Busch is donating all profits from the sale of the wine, an anticipated $50,000, to the Papal Foundation, which funds seminaries, convents and schools in Eastern European and less-developed countries.

TRINITAS CELLARS 2006 LODI "RATZINGER" ZINFANDEL ($18)

By the numbers: 13.9 percent alcohol; 1,927 cases; $18.

Context: Busch says he wants his winemaker, Kevin Mills, to make wines that can be drunk as aperitifs, and the "ratZINger" has the fruit so it can, though it isn't sweet and plump like many cocktail wines. It also has the structure and persistence to accompany beefy winter stews, short ribs, steaks and pizzas loaded "with everything."

Availability: Trinitas wines are available at the Market at Pavilions, Nugget Markets and Corti Brothers, but call first to confirm that the "ratZINger" specifically is in stock. The wine also is sold at the Lodi Wine & Visitor Center, 2545 W. Turner Road, Lodi, open 10 a.m.-5 p.m. daily.

More information: Meritage Resort & Spa, 875 Bordeaux Way, Napa, includes the Trinitas Cellars tasting room, which is in a cave 40 feet under the "Grape Crusher" sculpture that greets visitors to the Napa Valley; it is open 11 a.m.-7 p.m. daily. Wines also can be ordered at the winery's Web site, www.trinitascellars.com.

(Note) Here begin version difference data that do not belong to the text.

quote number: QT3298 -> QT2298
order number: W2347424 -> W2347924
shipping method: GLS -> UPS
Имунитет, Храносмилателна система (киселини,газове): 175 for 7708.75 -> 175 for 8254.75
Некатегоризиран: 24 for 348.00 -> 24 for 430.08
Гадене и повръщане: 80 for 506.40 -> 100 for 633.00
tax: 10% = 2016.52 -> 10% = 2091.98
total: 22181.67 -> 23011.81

A family's burden of proof

As winery names go, Onus doesn't project the most upbeat of images, not with its heavy suggestion of challenge, obligation and sacrifice.

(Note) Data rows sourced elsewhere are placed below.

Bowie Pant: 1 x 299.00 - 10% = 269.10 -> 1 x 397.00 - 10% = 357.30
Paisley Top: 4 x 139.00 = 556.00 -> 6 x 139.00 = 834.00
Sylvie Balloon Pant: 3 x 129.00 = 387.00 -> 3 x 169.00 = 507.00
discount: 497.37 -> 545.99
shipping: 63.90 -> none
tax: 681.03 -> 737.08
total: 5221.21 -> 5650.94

But that's the nature of farming, and that's how Lodi's Peterson family has made its living through four generations and more than 100 years, so why not acknowledge that heritage with a compact and frank brand?

Besides, when they began to make wine commercially a few years ago, the Petersons liked the Latin phrase "onus probandi," or "burden of proof," confident that consumers would be won over by what they put in their bottles.

Traditionally weighty definitions of "onus" don't apply to the family's wines. For one, the Onus Wines 2007 Lodi Chardonnay ($18) is an example of an unusually agile interpretation of the varietal. Unoaked, it's all zesty fruit, mostly Granny Smith apples and tropical things like pineapple and mango.

Even more impressive is the Onus Wines 2005 Lodi Cabernet Sauvignon, also fine-boned in build but with a complexity rare for Lodi versions of the varietal. Like the chardonnay, the cabernet is all about the fruit, herbs and other elements that a varietal can suggest when both the growing of the grapes and the making of the wine are carried out with diligence and equilibrium.

Swedish native Carl Peterson and his wife, Hannah, arrived in Lodi in 1904 to start raising Bing cherries, grapes and hogs on the 10 acres they'd bought sight unseen. Their sons, Willard and Carl, eventually took over the acreage, and they and subsequent generations expanded the holdings while becoming more active in the Lodi vineyard and winery trade.

Today, brothers Brad, Phil and Marty Peterson are applying their university educations in viticulture, enology and agricultural economics to the old family place, now up to 100 acres of wine grapes and 20 of Bing cherries.

With the harvest of 2003, they established Onus Wines. Their initial goals are modest, limited to a "three-car winery" with no tasting room and just a few hundred cases per varietal. Their standards are high: If the quality of the grapes in any particular vintage doesn't measure up, they won't release the wine under their brand, preferring to sell it off in bulk. Thus, they didn't have a 2004 cabernet sauvignon, nor will they have a 2008.

The 2005, incidentally, was one of just four cabernets from that harvest to win a gold medal in the $25-$50 class at the New World International Wine Competition; all the others were from North Coast wineries, two of them in Napa Valley.

ONUS WINES 2005 LODI CABERNET SAUVIGNON ($27)

By the numbers: 14.5 percent alcohol; 405 cases; $27.

Context: The Petersons recommend that the wine be served with stuffed pork chop, flank steak or a filet that virtually has been burned on each side.

Availability: Corti Brothers.

More information: Onus Wines has a Web site, www.onuswines.com, but it is more cumbersome and dated than helpful.